Ramos was coming off a major upset of Mascaras in a chain match when he put his long hair up against the fabled mask of Mascaras in a highly publicized bout at the Olympic on Oct. 10, 1969. The match sold out, and Ramos ended up getting his head shaved.
“That match was huge,” recalled Mascaras. “Bull Ramos was a very good heel. He knew how to make the fans hate him.”
Outside the ring, though, it was an entirely different story. Longtime ring foe and friend Dutch Savage probably knew him best.
“Bull Ramos was one of the most kind-hearted and gentlest men out of the ring that I’ve ever met,” Savage said recently from his home in Washington. “He was a very loving individual. He would do anything for you if he liked you.

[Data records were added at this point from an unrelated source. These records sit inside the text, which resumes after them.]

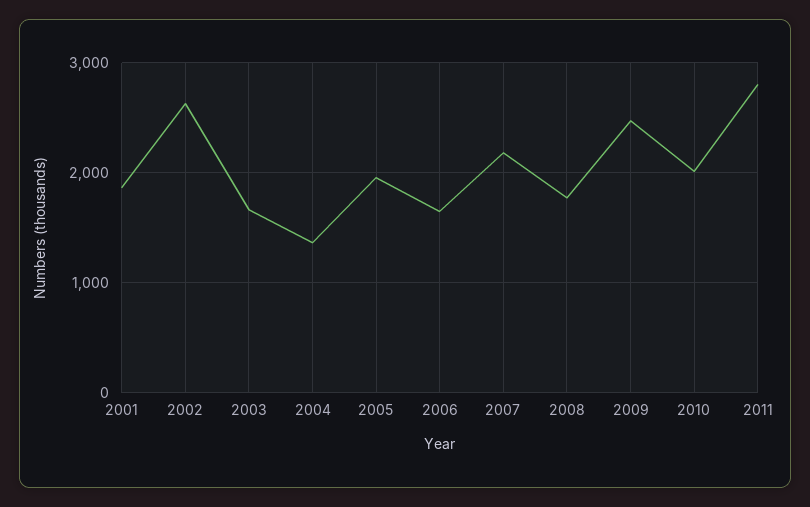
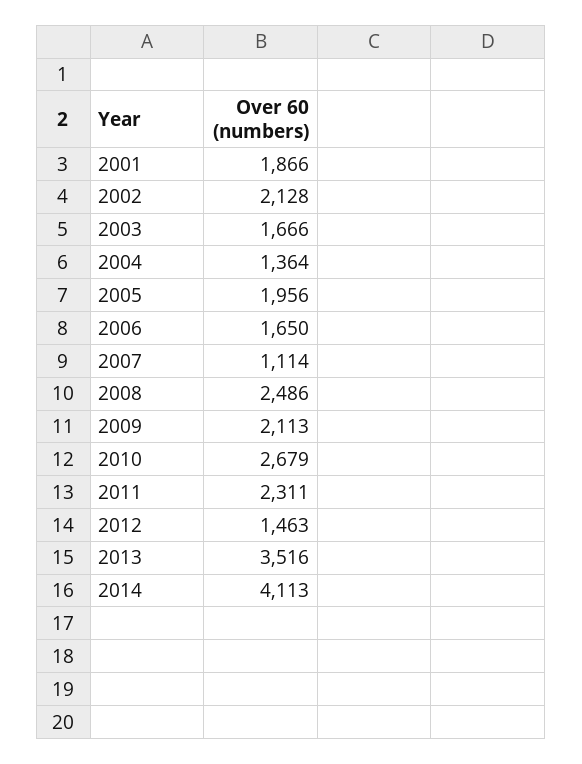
2002: 2600 -> 2128
2007: 2200 -> 1114
2008: 1800 -> 2486
2009: 2500 -> 2113
2010: 2000 -> 2679
2011: 2800 -> 2311
2012: none -> 1463
2013: none -> 3516
2014: none -> 4113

Bull and I were ‘manos’ – we were complete, unadulterated friends.
The two would talk at least a couple of times of week, Savage says, with the conversation always beginning the same way. “Hey, Mano, how you doing, you white trash?” Ramos would ask.
“I’d call him a drunken Indian, and he called me white trash,” laughs Savage.
Savage, who owned a third of the Pacific Northwest wrestling territory during the ’70s, enjoyed a lucrative program with Ramos, who was the area’s top heel at the time.
“The reason I kept him up here so long is because I could see the chutzpah he had. He was a true heel. There’s a lot of heels in the business, but this guy was a perfect, perfect heel.”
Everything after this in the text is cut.